## Supplied records
☆ ☆ ☆

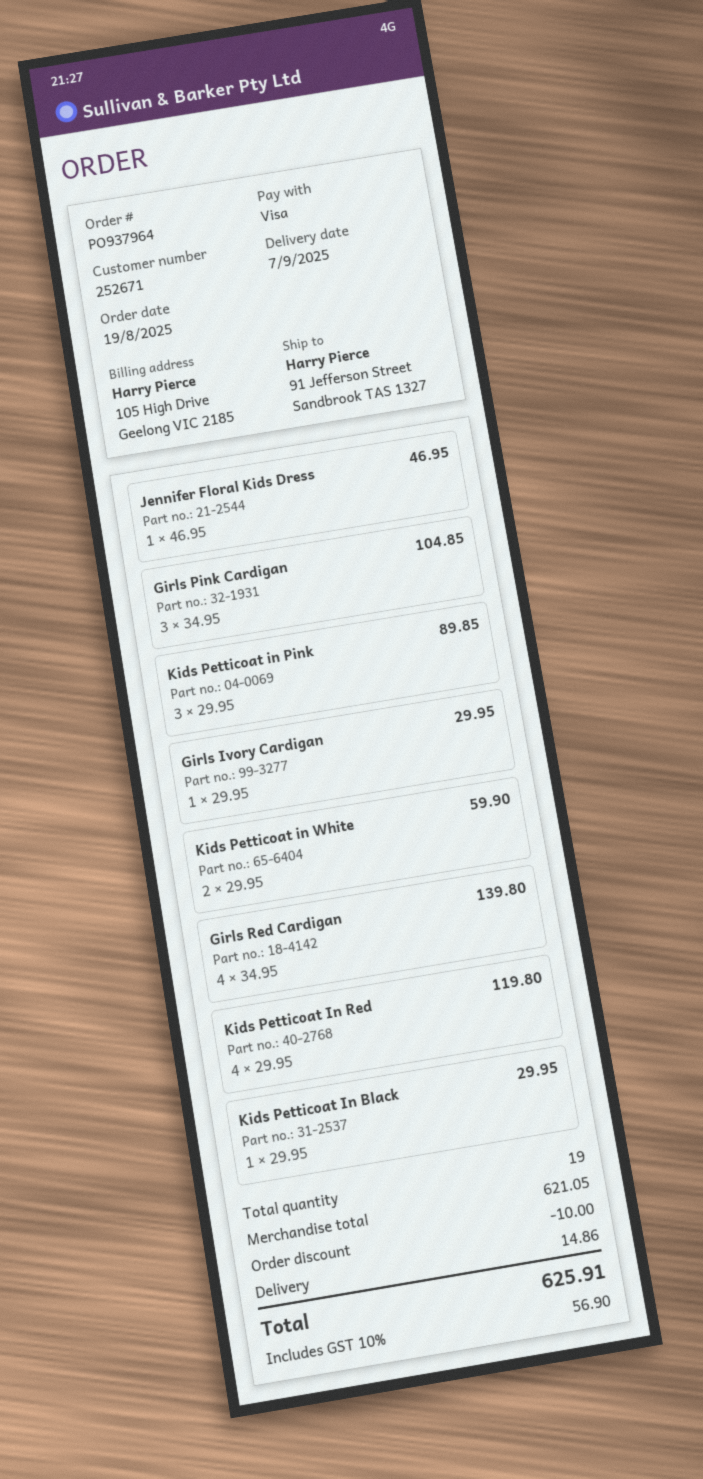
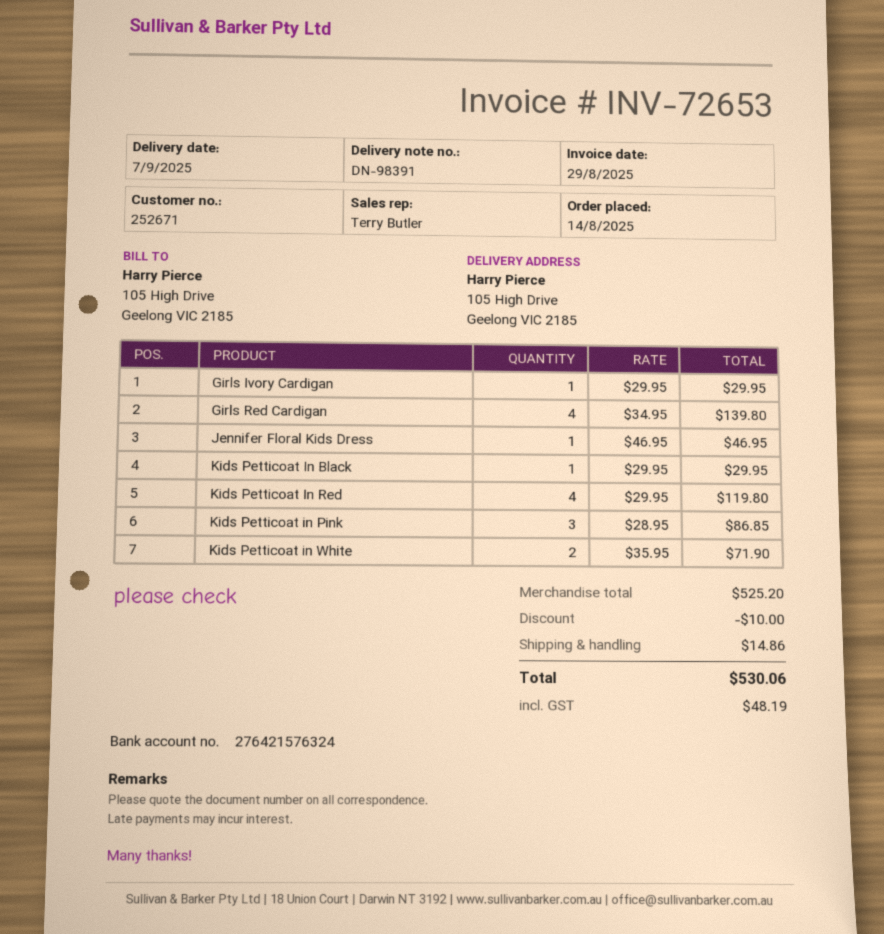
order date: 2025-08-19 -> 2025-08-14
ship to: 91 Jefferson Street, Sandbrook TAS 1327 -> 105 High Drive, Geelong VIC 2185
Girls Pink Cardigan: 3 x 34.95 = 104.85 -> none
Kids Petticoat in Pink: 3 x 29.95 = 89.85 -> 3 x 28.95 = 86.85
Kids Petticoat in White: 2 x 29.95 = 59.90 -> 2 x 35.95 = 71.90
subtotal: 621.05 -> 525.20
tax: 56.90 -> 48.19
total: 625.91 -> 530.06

☆ ☆ ☆

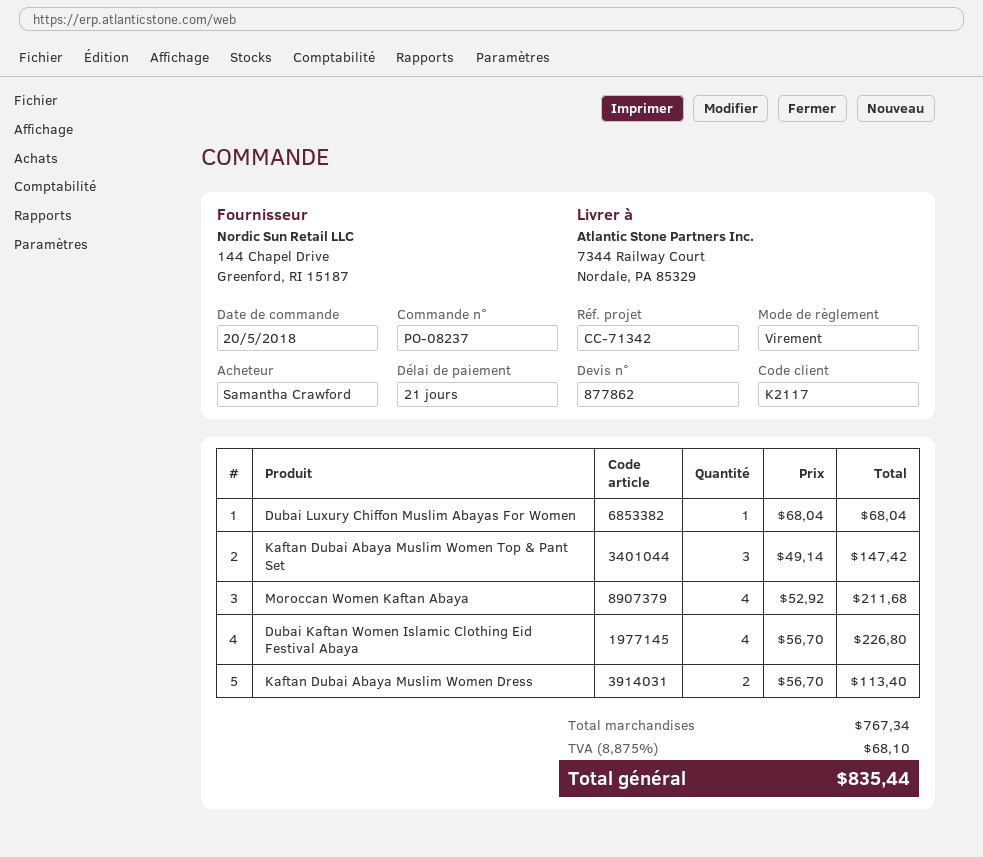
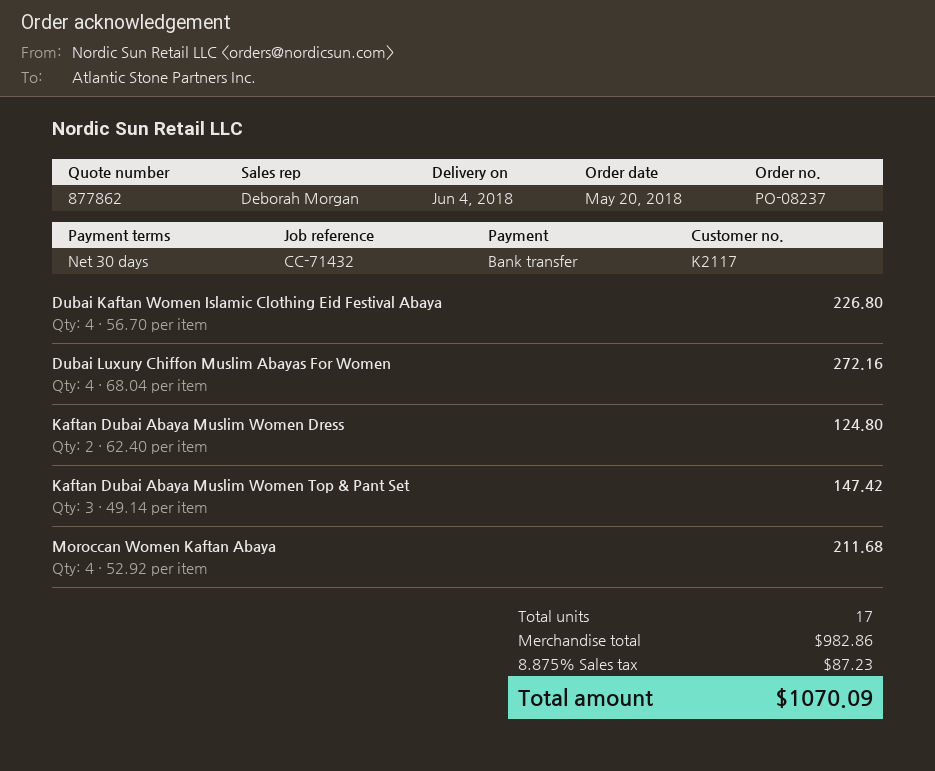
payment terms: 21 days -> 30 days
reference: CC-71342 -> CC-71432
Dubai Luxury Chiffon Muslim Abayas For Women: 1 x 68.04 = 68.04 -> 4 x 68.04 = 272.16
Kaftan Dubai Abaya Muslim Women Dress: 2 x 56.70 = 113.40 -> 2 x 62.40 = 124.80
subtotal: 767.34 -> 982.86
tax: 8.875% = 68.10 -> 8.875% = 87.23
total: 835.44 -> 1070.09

☆ ☆ ☆

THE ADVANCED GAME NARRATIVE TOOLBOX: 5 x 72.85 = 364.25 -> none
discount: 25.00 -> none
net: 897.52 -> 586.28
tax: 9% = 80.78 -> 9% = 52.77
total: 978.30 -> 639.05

☆ ☆ ☆

## Try it
If a line in the records holds the string "Dubai", copy it.

## Exercise result
Dubai Luxury Chiffon Muslim Abayas For Women: 1 x 68.04 = 68.04 -> 4 x 68.04 = 272.16
Kaftan Dubai Abaya Muslim Women Dress: 2 x 56.70 = 113.40 -> 2 x 62.40 = 124.80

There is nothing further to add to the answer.